The 15-year-old Somali boy had been arguing at home, and in the kind of impulsive move that teenagers make, he hopped a fence at San Jose International Airport last Sunday and clambered into a wheel well of a Hawaii-bound jetliner.
He survived the trip, and he has not spoken publicly about the ordeal.
But his desperation and frustration — borne from a life in a new country and new culture, all of it without his mother — is becoming apparent through interviews with friends, family and law enforcement agents.
"What people need to understand is that these young teens are coming from a country torn by a civil war with no basic education and suddenly put in these high schools or elementary schools where they have a cultural shock," said Talha Nooh from the Muslim Community Association, where the family were members.
"This whole thing should be looked at in the context of a teen who is emotionally attached to his mom and grandparents," Nooh said. "The father is working 24 hours a day to take care of family here and other family members in the horn of Africa."

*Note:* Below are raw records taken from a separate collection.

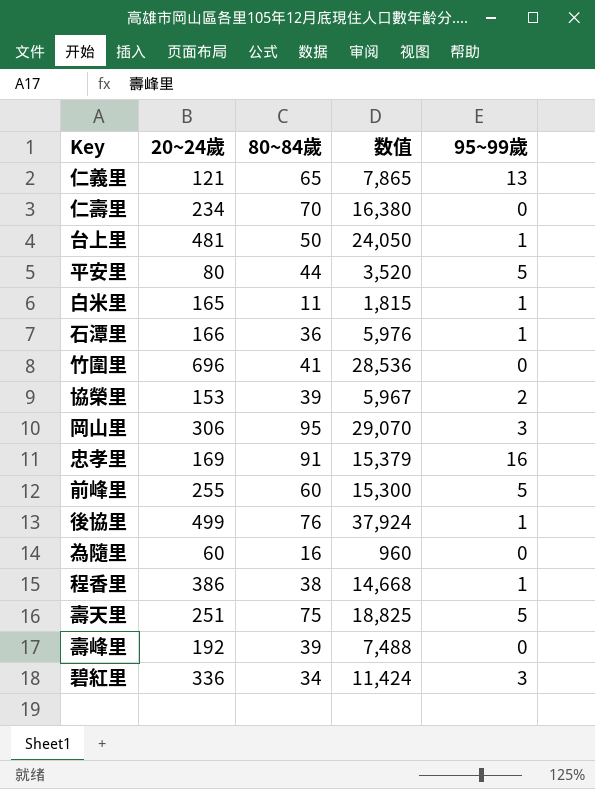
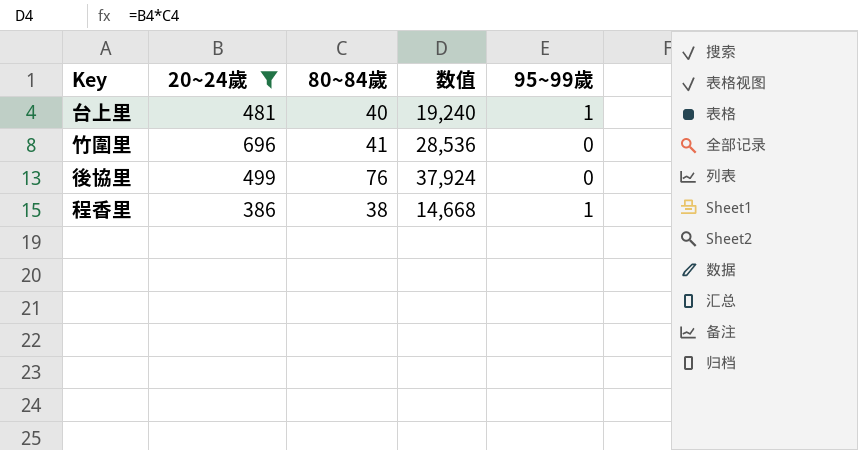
filter: none -> 20~24歲 >= 386
台上里 | 80~84歲: 50 -> 40
台上里 | 数值: 24,050 -> 19,240
後協里 | 95~99歲: 1 -> 0

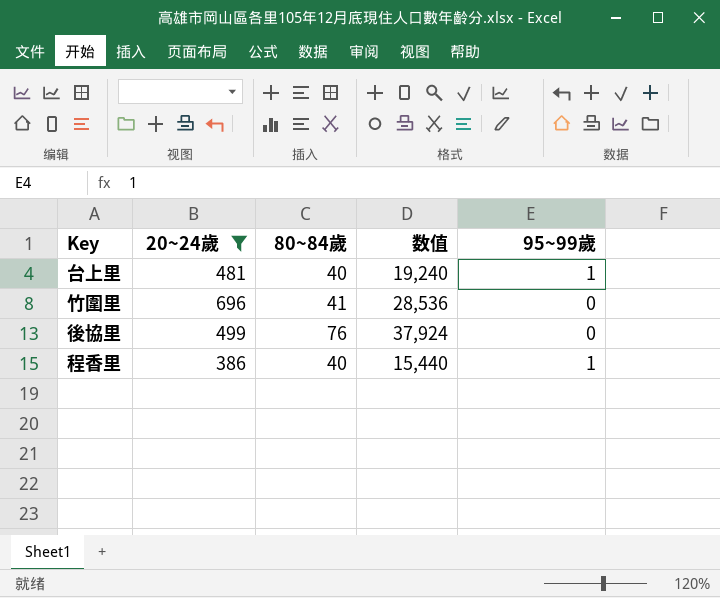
程香里 | 80~84歲: 38 -> 40
程香里 | 数值: 14,668 -> 15,440

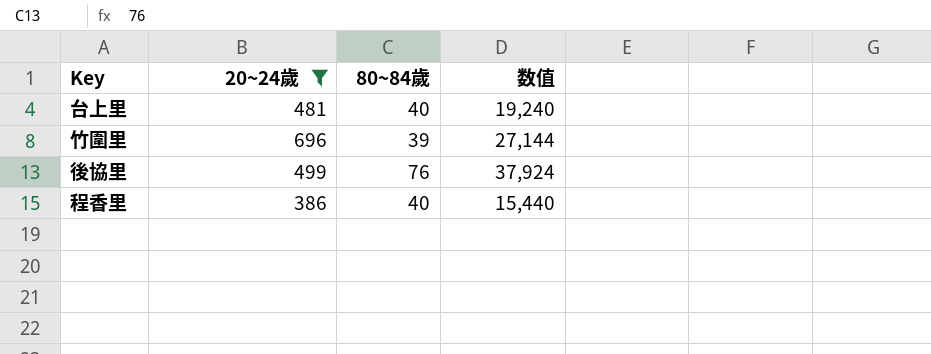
column 95~99歲 | position: 5 -> none
竹圍里 | 80~84歲: 41 -> 39
竹圍里 | 数值: 28,536 -> 27,144

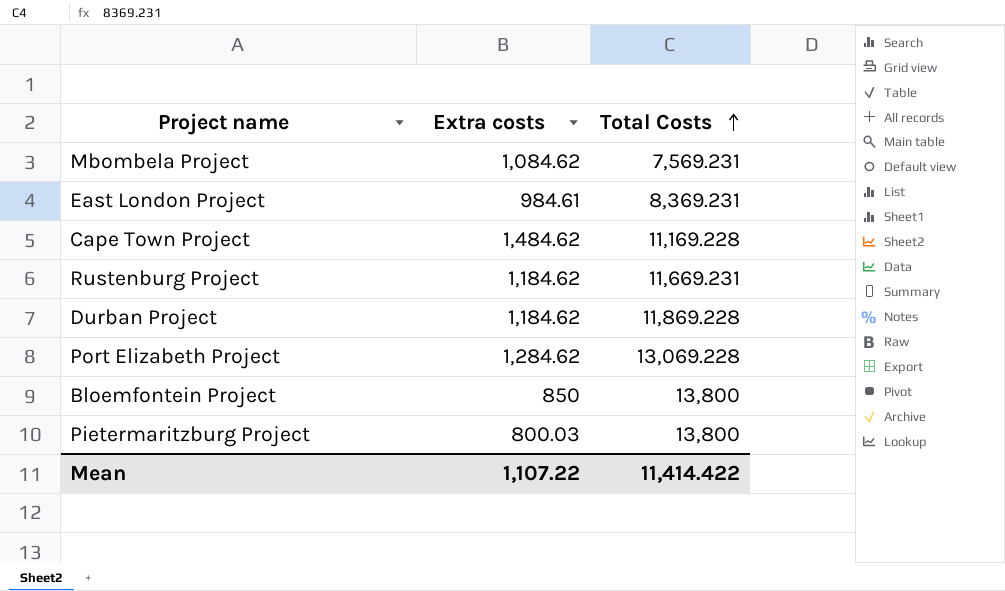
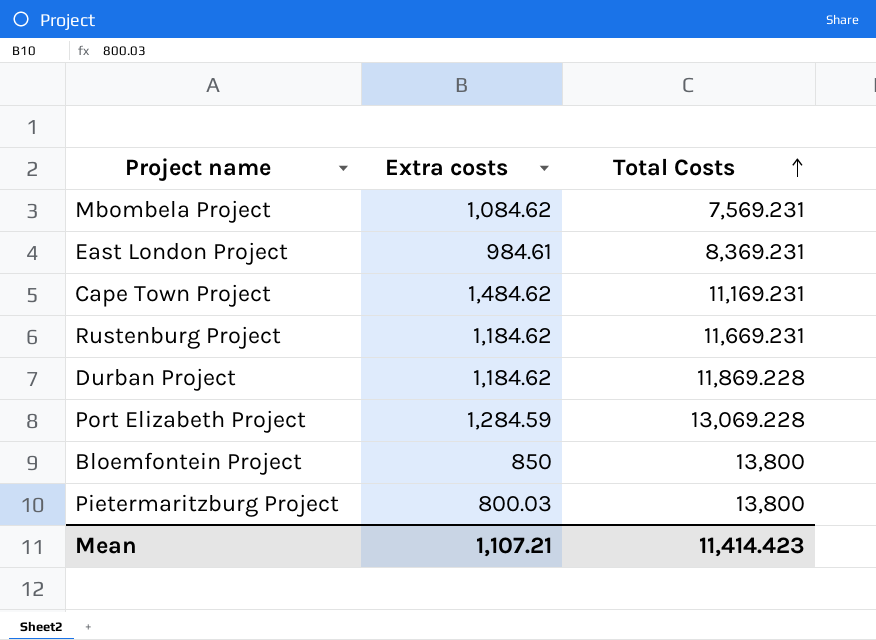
Cape Town Project | Total Costs: 11,169.228 -> 11,169.231
Port Elizabeth Project | Extra costs: 1,284.62 -> 1,284.59
Mean | Extra costs: 1,107.22 -> 1,107.21
Mean | Total Costs: 11,414.422 -> 11,414.423

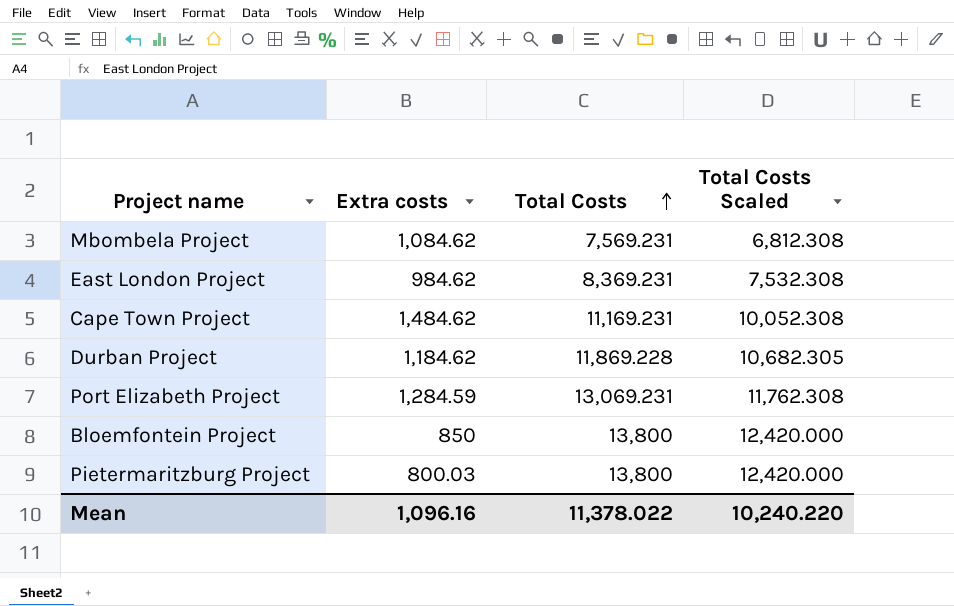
column Total Costs Scaled | formula: none -> [Total Costs] * 0.9
row Rustenburg Project: 1,184.62 | 11,669.231 -> none
East London Project | Extra costs: 984.61 -> 984.62
Port Elizabeth Project | Total Costs: 13,069.228 -> 13,069.231
Mean | Extra costs: 1,107.21 -> 1,096.16
Mean | Total Costs: 11,414.423 -> 11,378.022

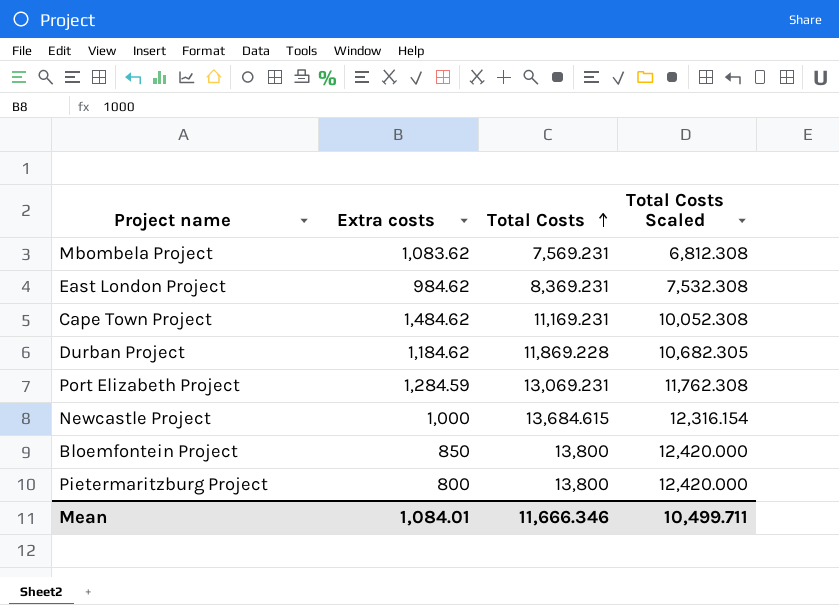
Mbombela Project | Extra costs: 1,084.62 -> 1,083.62
row Newcastle Project: none -> 1,000 | 13,684.615 | 12,316.154
Pietermaritzburg Project | Extra costs: 800.03 -> 800
Mean | Extra costs: 1,096.16 -> 1,084.01
Mean | Total Costs: 11,378.022 -> 11,666.346
Mean | Total Costs Scaled: 10,240.220 -> 10,499.711

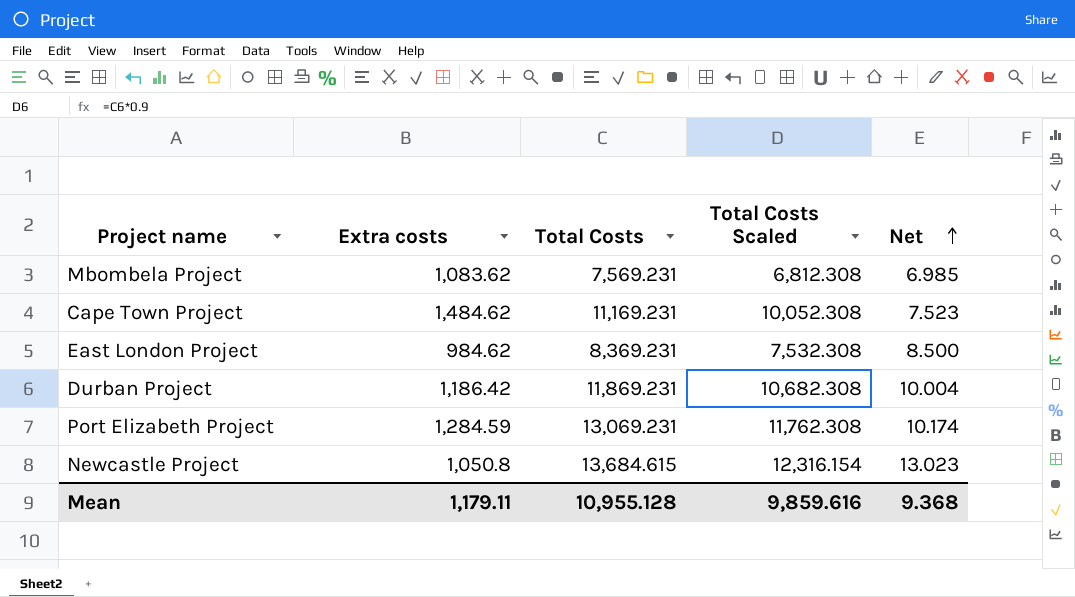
row order: Total Costs ascending -> Net ascending
column Net | formula: none -> [Total Costs] / [Extra costs]
row Bloemfontein Project: 850 | 13,800 | 12,420.000 -> none
row Pietermaritzburg Project: 800 | 13,800 | 12,420.000 -> none
Durban Project | Extra costs: 1,184.62 -> 1,186.42
Durban Project | Total Costs: 11,869.228 -> 11,869.231
Durban Project | Total Costs Scaled: 10,682.305 -> 10,682.308
Newcastle Project | Extra costs: 1,000 -> 1,050.8
Mean | Extra costs: 1,084.01 -> 1,179.11
Mean | Total Costs: 11,666.346 -> 10,955.128
Mean | Total Costs Scaled: 10,499.711 -> 9,859.616

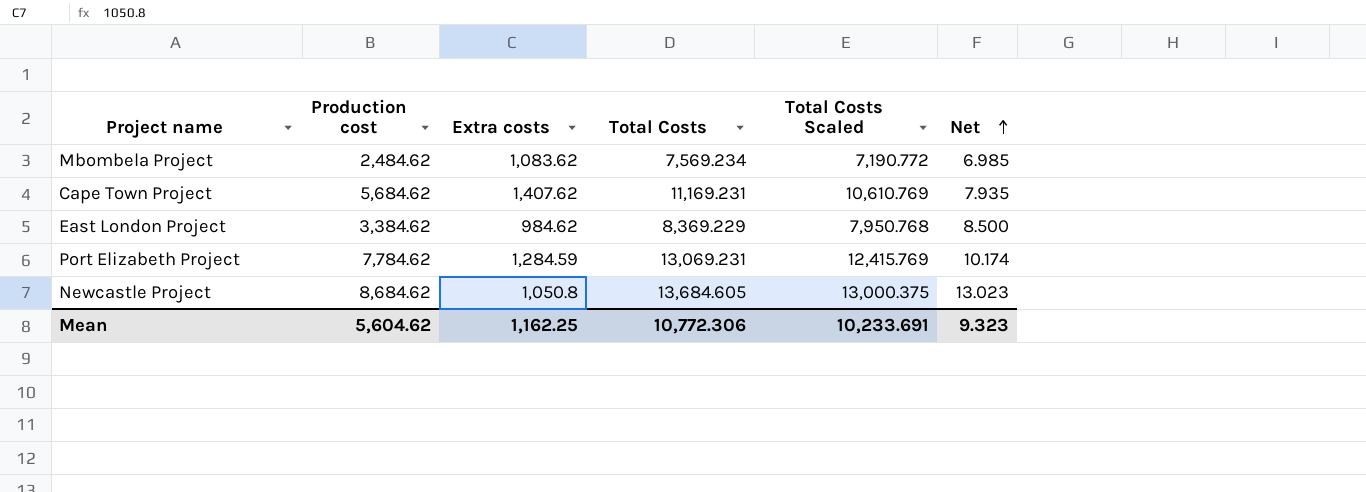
column Production cost | position: none -> 2
column Total Costs Scaled | formula: [Total Costs] * 0.9 -> [Total Costs] * 0.95
row Durban Project: 1,186.42 | 11,869.231 | 10,682.308 | 10.004 -> none
Mbombela Project | Total Costs: 7,569.231 -> 7,569.234
Cape Town Project | Extra costs: 1,484.62 -> 1,407.62
Cape Town Project | Net: 7.523 -> 7.935
East London Project | Total Costs: 8,369.231 -> 8,369.229
Newcastle Project | Total Costs: 13,684.615 -> 13,684.605
Mean | Extra costs: 1,179.11 -> 1,162.25
Mean | Total Costs: 10,955.128 -> 10,772.306
Mean | Total Costs Scaled: 9,859.616 -> 10,233.691
Mean | Net: 9.368 -> 9.323

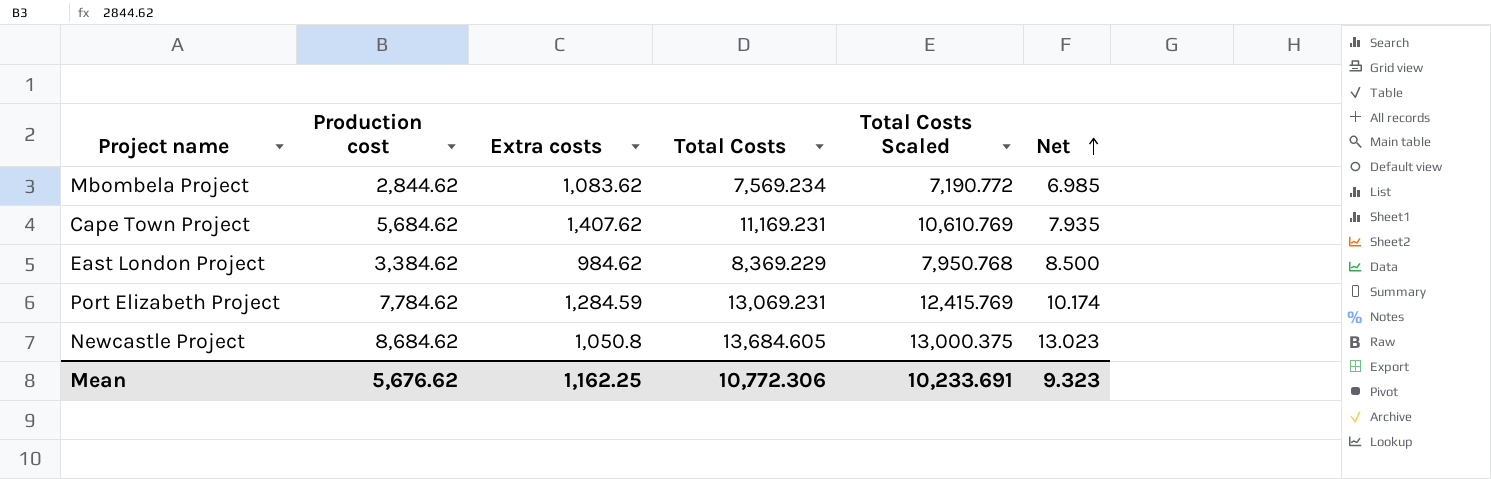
Mbombela Project | Production cost: 2,484.62 -> 2,844.62
Mean | Production cost: 5,604.62 -> 5,676.62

A United Nations official told The Associated Press that the boy's mother, 33, lives at the Sheder Refugee Camp in Ethiopia, which houses about 10,200 displaced Somalis.
Speaking with Voice of America radio from a refugee camp in eastern Ethiopia, the teen's mother, Ubah Mohamed Abdullahi, said her son had recently learned that she was alive after being told by his father she had died.
"I know he was looking for me, and I am requesting the U.S. government to help me reunite with my kids," she told VOA. She said her ex-husband took their three children to California without her knowledge, and that she hadn't heard from them since 2006.
But community members said the parents had gone through a difficult divorce and that there are differing versions of what their children were told. The family is working with the Council on American-Islamic Relations to help communicate with medical providers, law enforcement, social workers and the media.
The boy's father, Abdilahi Yusuf Abdi, told VOA his son had struggled in California schools; school district officials confirmed the boy came to the U.S. four years ago. His father said before that, his son had very little education in Africa.
"He was always talking about going back to Africa, where his grandparents still live," he told VOA, speaking in Somali. "We want to go back, but due to the current living conditions we can't go back."
A teenage friend in California, who asked to remain anonymous because he was not authorized to speak for the family, said the boy was quiet, shy and religious, sorely missing his mother.
"Every day he was telling me: 'I miss Somalia, I miss my mom,' " the friend said. "He just wanted to see his mom."